Training, evaluating and making inferences

To perform training, run

  python run_trainer.py \
    --model_variant=resnet_v2_101 \
    --filenames=/PATH/TO/TFRECORD_FILE1 \
    --filenames=/PATH/TO/TFRECORD_FILE2 \
    --filenames=/PATH/TO/TFRECORD_FILE3 \
    --load_ckpt_path=/PATH/TO/CLASSIFICATION_MODEL.ckpt \
    --output_path=/OUTPUT/PATH

filenames points to an input TFRecord file. You may use the --filenames flags as many times as the number of TFRecord files you have. --load_ckpt_path points to the checkpoint file of a pre-trained classification model. Run python run_trainer.py --help for a complete list of flags with help info.

The trained weights are saved to checkpoint file under directory specified by --output_path (Default is /tmp/deeplabv3).

To perform evaluation, run

  python run_evaluator.py \
    --model_variant=resnet_v2_101 \
    --filenames=/PATH/TO/VAL_TFRECORD_FILE1 \
    --filenames=/PATH/TO/VAL_TFRECORD_FILE2 \
    --ckpt_path=/PATH/TO/DEEPLABV3_MODEL.ckpt

The mean Intersection-Over-Union will be reported. --ckpt_path points to the checkpoint file of a trained DeepLabv3 model.

To make inferences, run

  python run_inferencer.py \
    --input_file_list=/PATH/TO/TEXT_FILE.txt \
    --ckpt_path=/PATH/TO/DEEPLABV3_MODEL.ckpt

The input images to inferencer can be raw jpg images (instead of TFRecord files). They must be listed in /PATH/TO/TEXT_FILE.txt (i.e. one file name per line). The output image files (with semantic predictions) will be saved to directory specified by --output_path (Default is /tmp/deeplabv3/pred).

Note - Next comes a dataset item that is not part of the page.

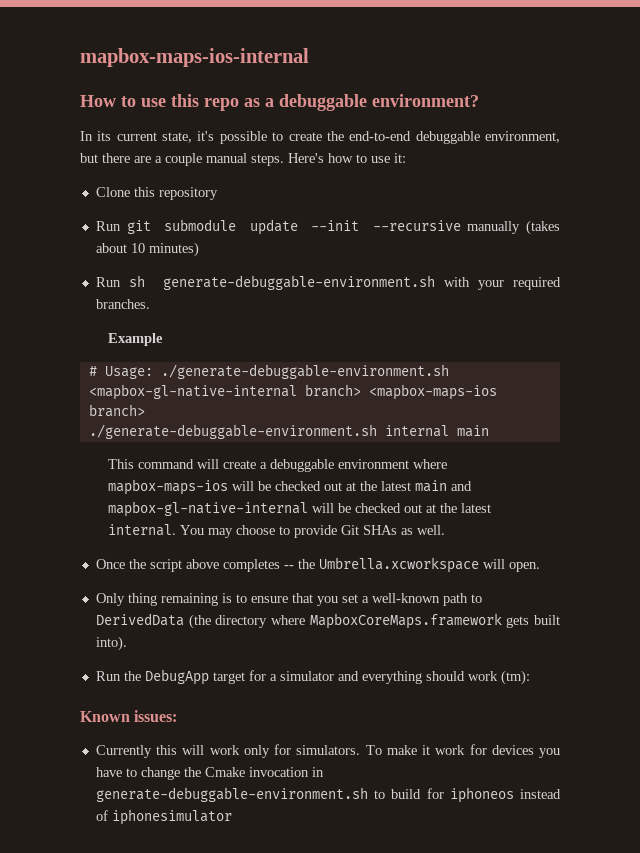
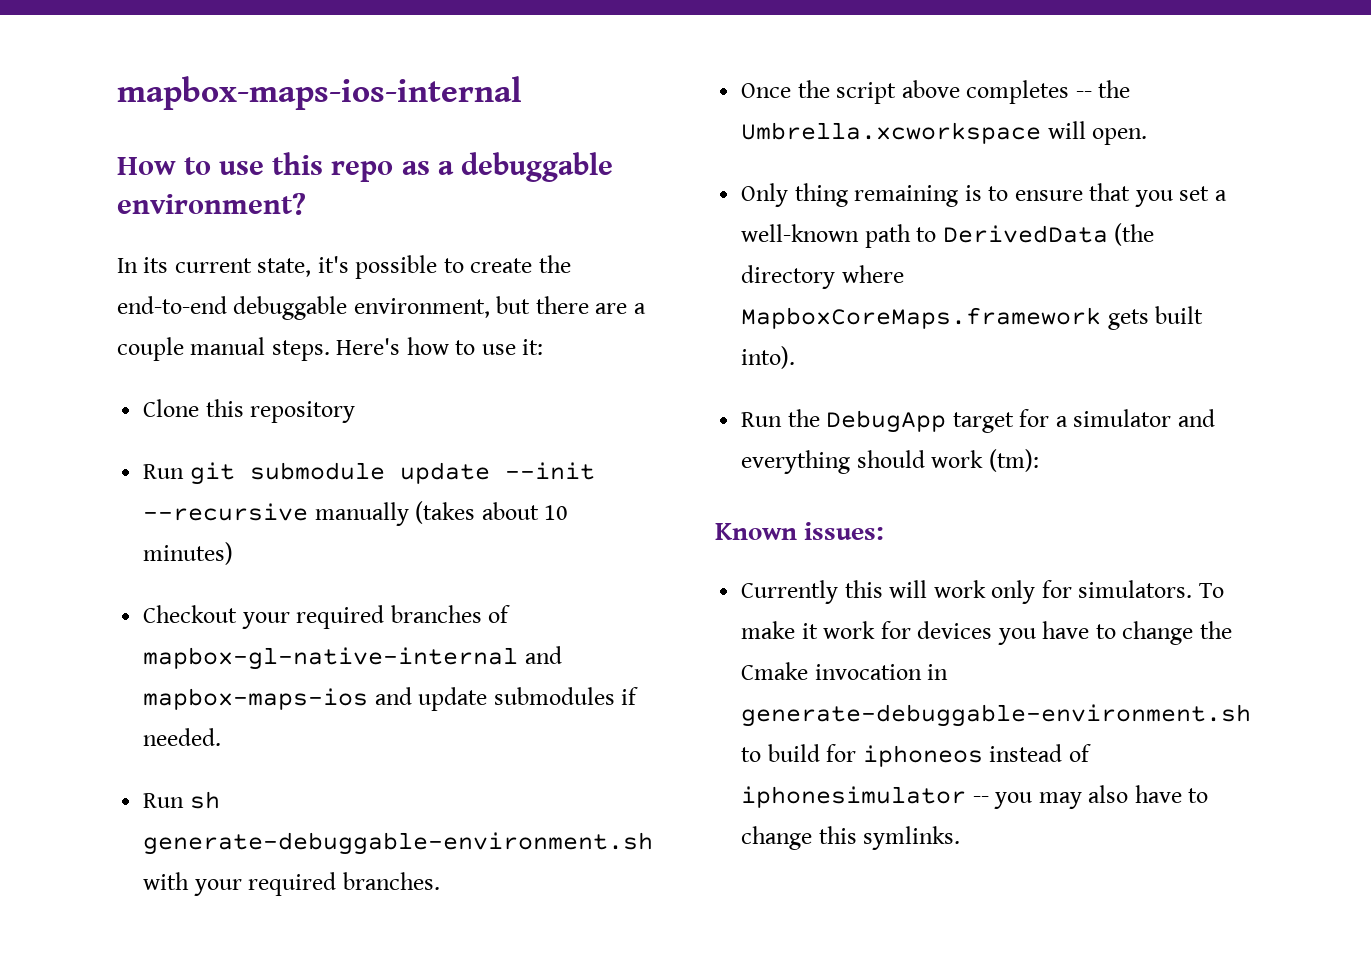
(199, 249) none -> [143,605,511,629] [143,646,562,670] [143,687,639,711] [143,728,222,746] // Checkout your required branches of mapbox-gl-native-internal and mapbox-maps-ios and update submodules if needed.
[108,333,164,346] [88,364,449,379] [88,384,497,400] [88,404,145,417] [88,424,489,439] [108,459,448,472] [108,479,473,495] [108,501,492,517] [108,524,446,538] // Example // # Usage: ./generate-debuggable-environment.sh <mapbox-gl-native-internal branch> <mapbox-maps-ios branch> // ./generate-debuggable-environment.sh internal main // This command will create a debuggable environment where mapbox-maps-ios will be checked out at the latest main and mapbox-gl-native-internal will be checked out at the latest internal. You may choose to provide Git SHAs as well. -> (440, 881) none
(232, 817) none -> [972,785,1209,809] [741,826,961,850] -- you may also have to change this symlinks.

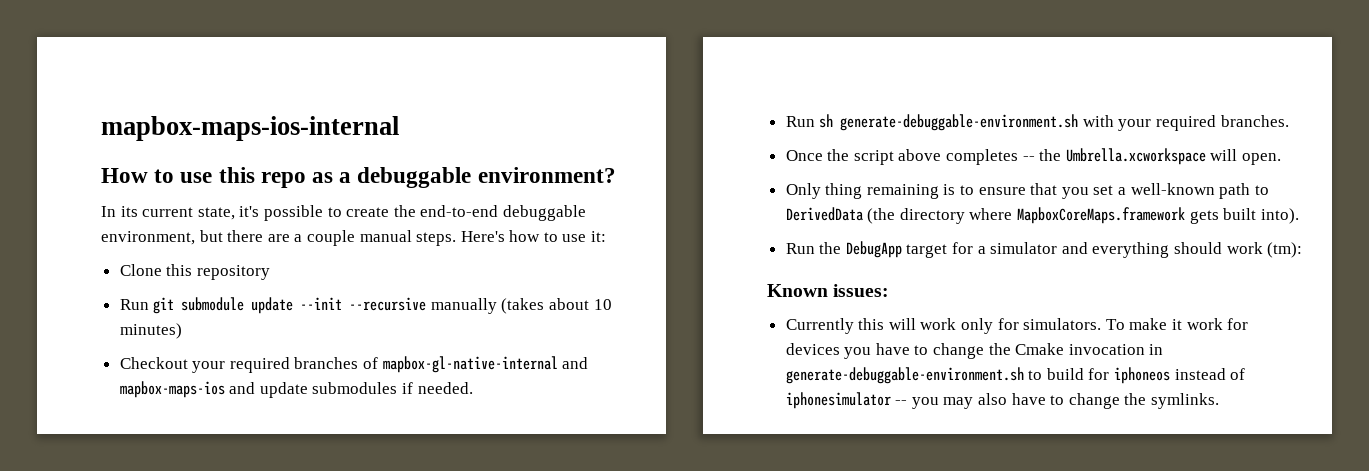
[818,826,857,844] this -> [1124,393,1147,405] the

Remarks on memory footprint

DeepLabv3 has a very large memory footprint at the time of training, mainly because a large (>= 12) batch size is needed to effectively train the batch normalization weights. However there are a number of options, at the cost of accuracy, to reduce memory consumption at training time so that your model fits in the GPU memory.

  • Reduce the crop size of images. Default crop size is 513. Although any positive integers would work, it is recommended to use values n such that n = output_stride * m + 1 (m is positive integer). For example, 481, 449 for output_stride = 16.
  • Use smaller backbone feature extractor (mobilenet-v2 uses much less memory).
  • Disable the decoder module. The decoder module can be disable by setting --use_decoder=False.
  • Disable the atrous convolution in atrous spatial pyramid pooling module by leaving out the --atrous_rates flag.
  • Use larger output stride. Output stride determines the degree to which the spatial resolution of the original image is reduced by the feature extractor. Default output stride is 16 (with corresponding atrous_rates [6, 12, 18]). If that value does not work, consider setting the output stride to 32 (with corresponding atrous_rates [3, 6, 9]).

Experiments

Semantic Segmentation on PASCAL VOC2012 val split

Color map: pascalvoc_colormap.pdf

The DeepLabv3 model was trained on the augmented training set (1464 + 9118), and evaluated on the val split of VOC 2012 (1449) in terms of mean IOU:

feature extractor training output stride test output stride crop size atrous rates in ASPP decoder module mIOU
resnet_v2_101 16 16 465 6, 12, 18 Yes 0.7608
mobilenet_v2 16 16 513 None None 0.7099

Note:

  • The reuslts are single-scale, without using multi-grid (See DeepLabv3 paper) and postprocessing.
  • ResNet v2 101: Because of memory constraint, a small training batch size (12) and crop size (465) was used. You may get better results if you can afford to use a larger batch size and full crop size (513) on your device.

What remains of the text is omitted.